Lauren Jeffries was waking up daily with debilitating pelvic pain and fatigue, unsure exactly what was wrong, and her family members were concerned she "always looked unwell".
At age 21, she was diagnosed with endometriosis, a chronic condition that can cause pain and infertility.
Endometriosis occurs when the tissue lining the uterus grows outside the uterus, sometimes on other organs. It causes inflammation, scarring, and painful adhesions that join together pelvic organs that are normally separate.
It's estimated around one million Australians live with the condition. It is responsible for as many as 40,000 hospitalisations every year, with that figure increasing by about 40 per cent just in the last decade, according to the federal government.
On average, people wait seven years to get diagnosed, but Jeffries, now in her 30s, says she was relatively lucky to only wait six months for a diagnosis.
"It's been very frustrating mainly due to the general lack of education from the general public and also having to wake up every day in pain and just think this is how life is and how it is supposed to be," she said.
"I just remember waking up one day and I sighed really loudly and said this is just how it is now. But I said it was never going to get in the way of me living my life."
'Too many suffer in silence'
Jeffries has been taking Visanne, a medication that costs around $800 a year.
The federal government on Sunday announced it will be now subsidised through the government's Pharmaceutical Benefits Scheme, reducing its cost to around $380 a year, or $90 for pension and concession-card holders.
Lauren Jeffries says she has been pain-free since taking endometriosis medication Visanne. Source: Facebook
Health Minister Mark Butler said endometriosis was becoming more widespread and more debilitating.
"Too many women have been made to suffer in silence," he said.
Even after surgery for the condition, patients will rely on medication and ongoing treatment.

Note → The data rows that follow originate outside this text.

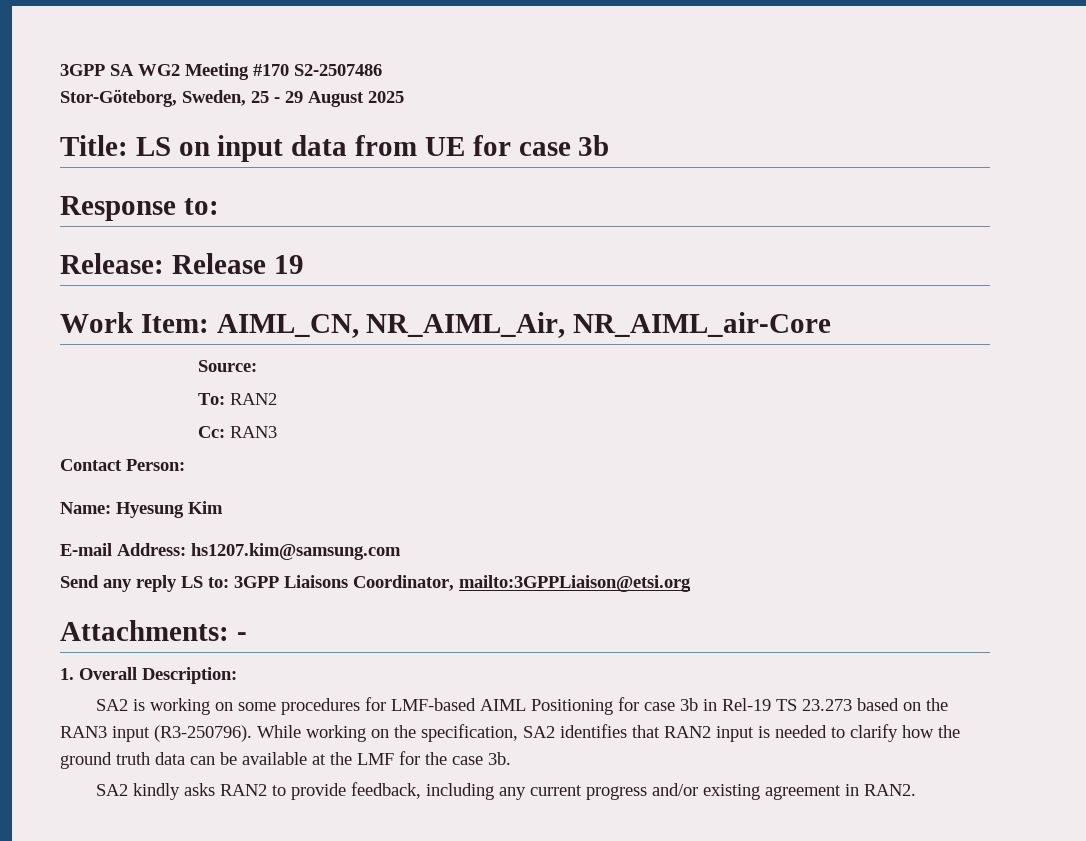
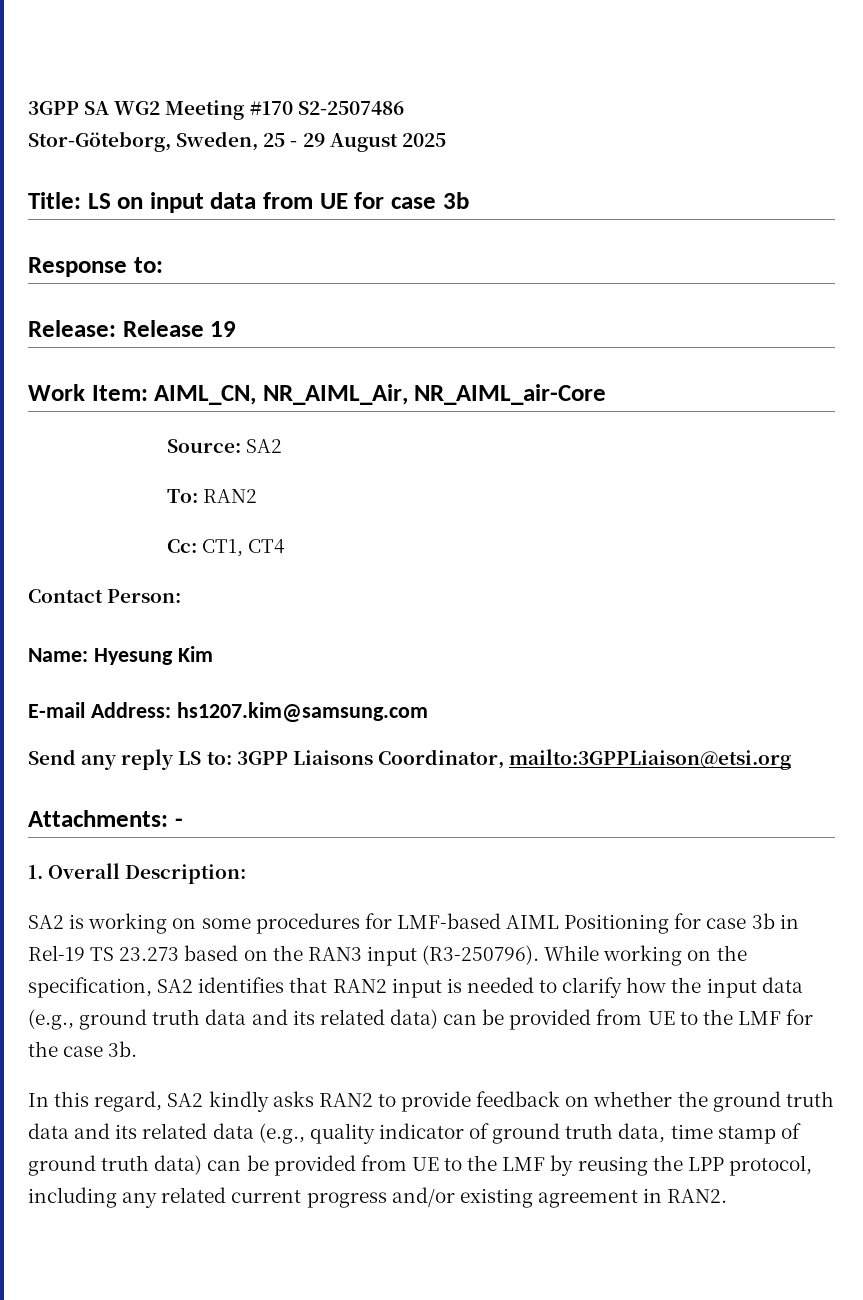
- Source:
+ Source: SA2
- Cc: RAN3
+ Cc: CT1, CT4
- While working on the specification, SA2 identifies that RAN2 input is needed to clarify how the ground truth data can be available at the LMF for the case 3b.
+ While working on the specification, SA2 identifies that RAN2 input is needed to clarify how the input data (e.g., ground truth data and its related data) can be provided from UE to the LMF for the case 3b.
- SA2 kindly asks RAN2 to provide feedback, including any current progress and/or existing agreement in RAN2.
+ In this regard, SA2 kindly asks RAN2 to provide feedback on whether the ground truth data and its related data (e.g., quality indicator of ground truth data, time stamp of ground truth data) can be provided from UE to the LMF by reusing the LPP protocol, including any related current progress and/or existing agreement in RAN2.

Endometriosis 'still shrouded in mystery'
Jeffries had surgery after her initial diagnosis to remove some of the tissue and she said the medication has likely prevented her from needing further procedures.
"Even if it helps one woman, it would be worth it because ... it's been life-changing for me," she said.
"I really don't suffer from pain any more and I live a mostly normal life."
Syl Freedman, a co-founder of EndoActive, welcomed the announcement and called for more public health campaigning to raise awareness of the condition.
"Endo remains taboo and continues to be shrouded in mystery," Freedman said.
"Although awareness has been improving, there are still significant gaps. We need ongoing education and support to ensure women are not continuing to suffer in silence", she said.